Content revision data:
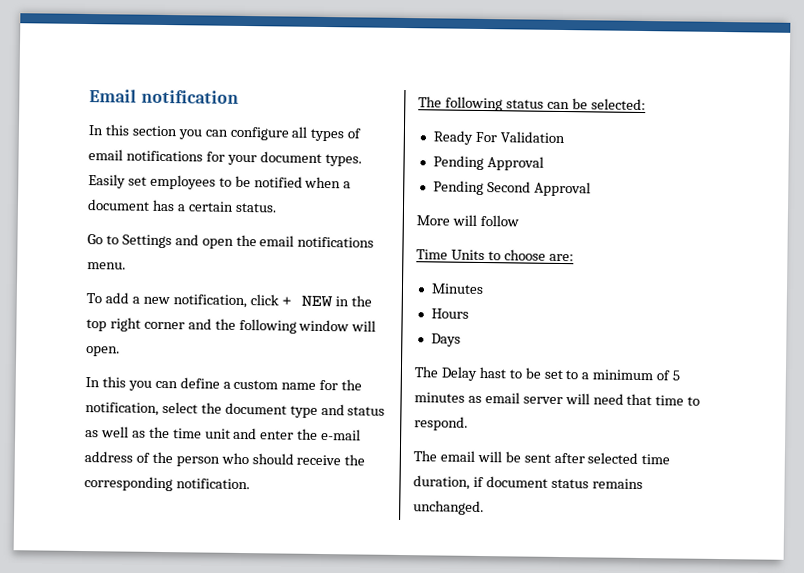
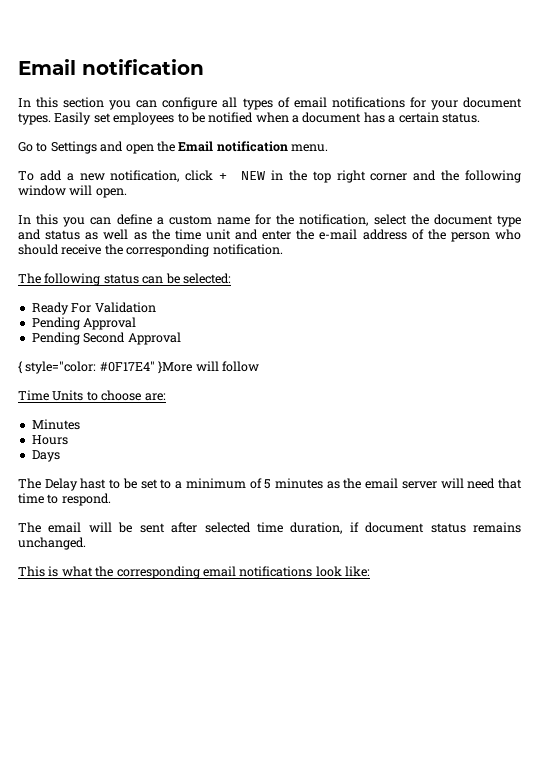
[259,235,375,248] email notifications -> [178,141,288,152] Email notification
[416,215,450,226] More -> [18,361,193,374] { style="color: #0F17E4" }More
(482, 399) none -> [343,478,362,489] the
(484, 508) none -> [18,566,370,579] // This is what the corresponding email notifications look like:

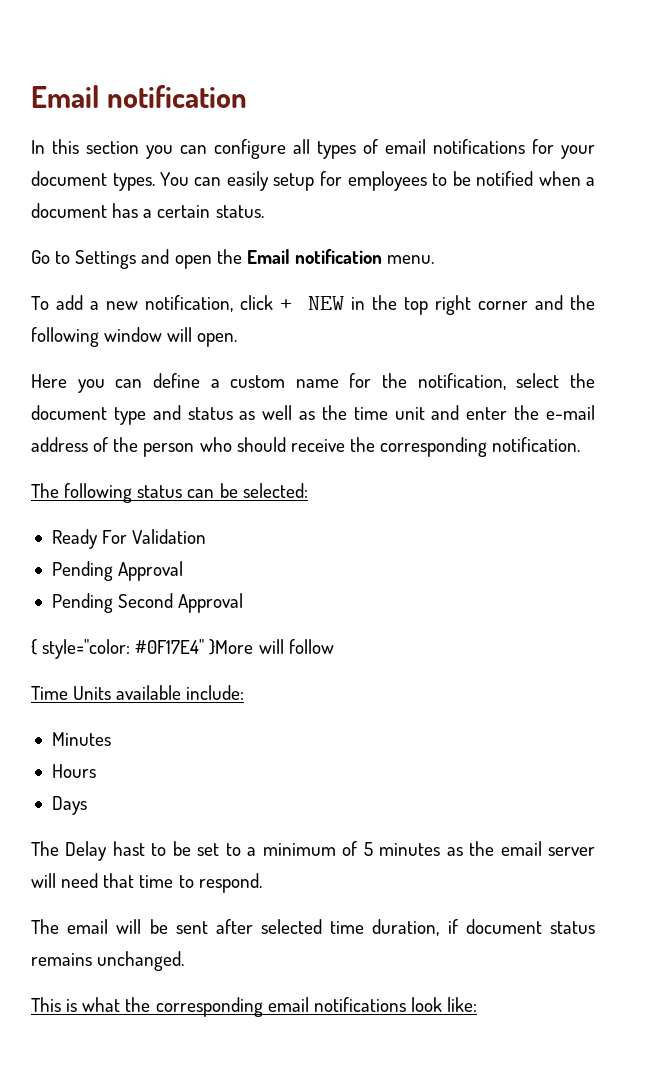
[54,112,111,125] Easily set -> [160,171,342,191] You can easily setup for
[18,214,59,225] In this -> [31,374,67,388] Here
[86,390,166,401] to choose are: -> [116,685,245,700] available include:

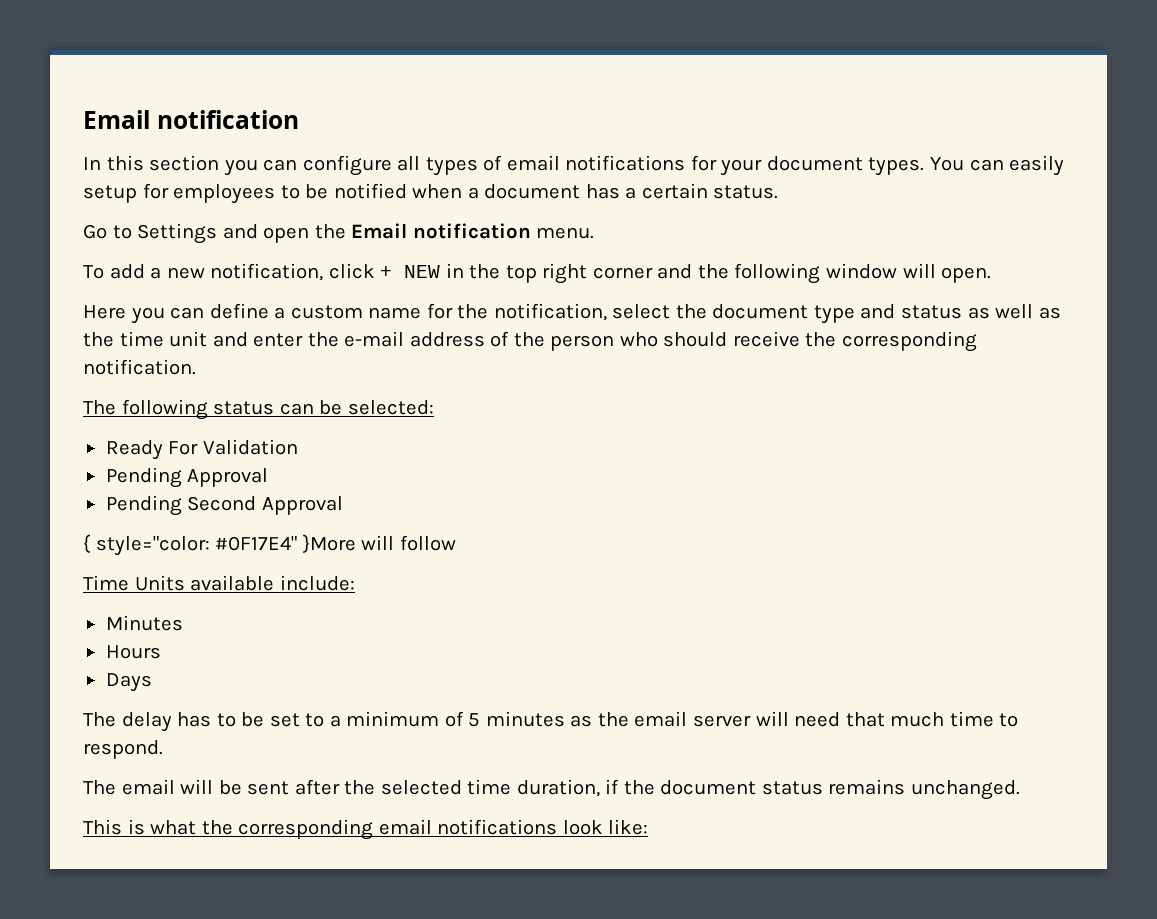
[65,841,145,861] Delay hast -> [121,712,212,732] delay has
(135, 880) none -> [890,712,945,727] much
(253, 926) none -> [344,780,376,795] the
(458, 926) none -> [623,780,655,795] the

*YOUR TASK:* Return each entry exactly as it stands above, apart from any images.

*EXERCISE SOLUTION:*
[259,235,375,248] email notifications -> [178,141,288,152] Email notification
[416,215,450,226] More -> [18,361,193,374] { style="color: #0F17E4" }More
(482, 399) none -> [343,478,362,489] the
(484, 508) none -> [18,566,370,579] // This is what the corresponding email notifications look like:

[54,112,111,125] Easily set -> [160,171,342,191] You can easily setup for
[18,214,59,225] In this -> [31,374,67,388] Here
[86,390,166,401] to choose are: -> [116,685,245,700] available include:

[65,841,145,861] Delay hast -> [121,712,212,732] delay has
(135, 880) none -> [890,712,945,727] much
(253, 926) none -> [344,780,376,795] the
(458, 926) none -> [623,780,655,795] the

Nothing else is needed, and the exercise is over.